Structured diff data:
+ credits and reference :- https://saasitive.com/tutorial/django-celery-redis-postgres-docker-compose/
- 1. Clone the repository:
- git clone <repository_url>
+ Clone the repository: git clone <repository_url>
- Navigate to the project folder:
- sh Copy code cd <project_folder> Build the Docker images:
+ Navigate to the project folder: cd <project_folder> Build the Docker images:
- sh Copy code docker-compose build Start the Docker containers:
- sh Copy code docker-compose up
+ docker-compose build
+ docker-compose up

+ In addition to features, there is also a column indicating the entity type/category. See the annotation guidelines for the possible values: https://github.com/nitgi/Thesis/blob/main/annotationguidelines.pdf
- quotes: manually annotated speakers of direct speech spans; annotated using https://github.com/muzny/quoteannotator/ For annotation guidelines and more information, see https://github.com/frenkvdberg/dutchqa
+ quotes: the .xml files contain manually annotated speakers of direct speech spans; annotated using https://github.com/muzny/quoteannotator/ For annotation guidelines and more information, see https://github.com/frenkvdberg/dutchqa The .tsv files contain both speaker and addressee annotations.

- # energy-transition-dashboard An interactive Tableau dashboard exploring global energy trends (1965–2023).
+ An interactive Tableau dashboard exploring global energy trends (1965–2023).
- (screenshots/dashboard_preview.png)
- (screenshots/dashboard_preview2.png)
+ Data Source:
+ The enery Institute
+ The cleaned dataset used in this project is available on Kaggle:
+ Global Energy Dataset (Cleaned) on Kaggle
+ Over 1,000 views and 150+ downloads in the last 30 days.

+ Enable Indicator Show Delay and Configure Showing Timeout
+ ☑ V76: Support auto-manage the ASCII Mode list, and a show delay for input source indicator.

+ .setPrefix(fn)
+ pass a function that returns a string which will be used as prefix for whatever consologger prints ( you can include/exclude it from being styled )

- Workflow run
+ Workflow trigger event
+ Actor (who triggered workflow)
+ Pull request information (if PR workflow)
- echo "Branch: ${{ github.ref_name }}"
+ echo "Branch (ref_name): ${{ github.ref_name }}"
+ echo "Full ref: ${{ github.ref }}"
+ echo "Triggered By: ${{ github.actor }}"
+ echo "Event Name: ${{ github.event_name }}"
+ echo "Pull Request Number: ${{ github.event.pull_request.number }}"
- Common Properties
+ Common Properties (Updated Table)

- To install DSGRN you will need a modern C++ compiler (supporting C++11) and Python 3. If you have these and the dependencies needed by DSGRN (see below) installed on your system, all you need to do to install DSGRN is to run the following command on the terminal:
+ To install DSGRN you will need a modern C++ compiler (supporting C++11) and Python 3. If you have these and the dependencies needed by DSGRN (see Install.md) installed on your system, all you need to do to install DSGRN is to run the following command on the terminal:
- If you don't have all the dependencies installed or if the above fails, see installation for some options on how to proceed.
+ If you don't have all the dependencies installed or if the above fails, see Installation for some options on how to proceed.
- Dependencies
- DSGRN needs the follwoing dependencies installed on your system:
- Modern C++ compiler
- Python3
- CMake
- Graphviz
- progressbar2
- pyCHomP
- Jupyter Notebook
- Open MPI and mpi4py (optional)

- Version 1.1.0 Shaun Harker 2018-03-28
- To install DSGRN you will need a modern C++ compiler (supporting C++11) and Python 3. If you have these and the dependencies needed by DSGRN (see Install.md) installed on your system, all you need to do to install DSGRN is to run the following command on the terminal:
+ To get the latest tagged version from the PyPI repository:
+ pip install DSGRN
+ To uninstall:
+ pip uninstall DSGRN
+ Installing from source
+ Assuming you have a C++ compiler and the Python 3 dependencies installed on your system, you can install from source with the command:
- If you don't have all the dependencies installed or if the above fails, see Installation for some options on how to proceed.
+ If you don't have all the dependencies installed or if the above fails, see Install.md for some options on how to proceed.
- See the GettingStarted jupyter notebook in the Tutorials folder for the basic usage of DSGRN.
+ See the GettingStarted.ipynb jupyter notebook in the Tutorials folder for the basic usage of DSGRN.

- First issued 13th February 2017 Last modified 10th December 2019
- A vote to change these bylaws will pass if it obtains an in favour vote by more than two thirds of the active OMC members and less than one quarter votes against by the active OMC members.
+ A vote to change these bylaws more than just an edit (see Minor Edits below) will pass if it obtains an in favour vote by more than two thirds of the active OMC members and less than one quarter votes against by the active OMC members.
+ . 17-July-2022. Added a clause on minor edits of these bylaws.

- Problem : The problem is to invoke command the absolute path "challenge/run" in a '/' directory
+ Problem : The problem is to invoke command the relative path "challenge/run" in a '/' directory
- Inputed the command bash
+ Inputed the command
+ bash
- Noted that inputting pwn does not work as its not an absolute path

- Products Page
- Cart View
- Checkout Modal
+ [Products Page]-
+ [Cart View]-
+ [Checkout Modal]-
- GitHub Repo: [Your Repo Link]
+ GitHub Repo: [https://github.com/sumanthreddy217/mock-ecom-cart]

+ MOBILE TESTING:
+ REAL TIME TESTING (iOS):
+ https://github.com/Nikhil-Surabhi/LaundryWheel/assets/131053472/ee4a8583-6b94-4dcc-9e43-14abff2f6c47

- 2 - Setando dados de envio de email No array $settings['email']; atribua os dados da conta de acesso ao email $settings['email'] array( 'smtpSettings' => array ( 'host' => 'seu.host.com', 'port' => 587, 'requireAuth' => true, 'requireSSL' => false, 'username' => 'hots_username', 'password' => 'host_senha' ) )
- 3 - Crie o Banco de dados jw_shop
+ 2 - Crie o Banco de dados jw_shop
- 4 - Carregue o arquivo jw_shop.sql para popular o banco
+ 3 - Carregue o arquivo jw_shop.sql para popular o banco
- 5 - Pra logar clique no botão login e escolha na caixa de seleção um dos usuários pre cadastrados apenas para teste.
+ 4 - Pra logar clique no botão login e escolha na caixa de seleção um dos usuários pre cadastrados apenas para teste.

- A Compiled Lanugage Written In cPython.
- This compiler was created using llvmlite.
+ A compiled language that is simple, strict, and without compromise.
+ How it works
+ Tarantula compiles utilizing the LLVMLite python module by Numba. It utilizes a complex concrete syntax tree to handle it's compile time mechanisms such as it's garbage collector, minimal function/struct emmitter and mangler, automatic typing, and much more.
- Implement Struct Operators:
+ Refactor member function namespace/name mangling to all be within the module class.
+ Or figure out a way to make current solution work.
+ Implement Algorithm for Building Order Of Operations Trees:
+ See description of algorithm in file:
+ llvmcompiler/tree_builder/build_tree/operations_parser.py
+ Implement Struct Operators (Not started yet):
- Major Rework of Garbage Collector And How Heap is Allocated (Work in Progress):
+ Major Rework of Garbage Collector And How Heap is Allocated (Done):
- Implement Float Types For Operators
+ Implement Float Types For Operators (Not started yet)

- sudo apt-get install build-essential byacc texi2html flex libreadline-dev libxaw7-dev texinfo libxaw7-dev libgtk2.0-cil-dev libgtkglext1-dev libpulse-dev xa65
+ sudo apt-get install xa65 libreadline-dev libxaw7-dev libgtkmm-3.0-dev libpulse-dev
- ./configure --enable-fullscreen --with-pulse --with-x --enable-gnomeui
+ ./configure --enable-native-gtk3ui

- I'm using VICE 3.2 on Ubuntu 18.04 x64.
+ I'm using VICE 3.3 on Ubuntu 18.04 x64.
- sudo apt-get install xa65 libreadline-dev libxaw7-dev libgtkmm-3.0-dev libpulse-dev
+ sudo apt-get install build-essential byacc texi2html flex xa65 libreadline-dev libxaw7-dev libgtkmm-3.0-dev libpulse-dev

Directions for this task:
Could you restate word for word the lines above from the one containing "- Open MPI and mpi4py (optional)" through the one containing "- A vote to", both included, and nothing else?

Reply to the task:
- Open MPI and mpi4py (optional)

- Version 1.1.0 Shaun Harker 2018-03-28
- To install DSGRN you will need a modern C++ compiler (supporting C++11) and Python 3. If you have these and the dependencies needed by DSGRN (see Install.md) installed on your system, all you need to do to install DSGRN is to run the following command on the terminal:
+ To get the latest tagged version from the PyPI repository:
+ pip install DSGRN
+ To uninstall:
+ pip uninstall DSGRN
+ Installing from source
+ Assuming you have a C++ compiler and the Python 3 dependencies installed on your system, you can install from source with the command:
- If you don't have all the dependencies installed or if the above fails, see Installation for some options on how to proceed.
+ If you don't have all the dependencies installed or if the above fails, see Install.md for some options on how to proceed.
- See the GettingStarted jupyter notebook in the Tutorials folder for the basic usage of DSGRN.
+ See the GettingStarted.ipynb jupyter notebook in the Tutorials folder for the basic usage of DSGRN.

- First issued 13th February 2017 Last modified 10th December 2019
- A vote to change these bylaws will pass if it obtains an in favour vote by more than two thirds of the active OMC members and less than one quarter votes against by the active OMC members.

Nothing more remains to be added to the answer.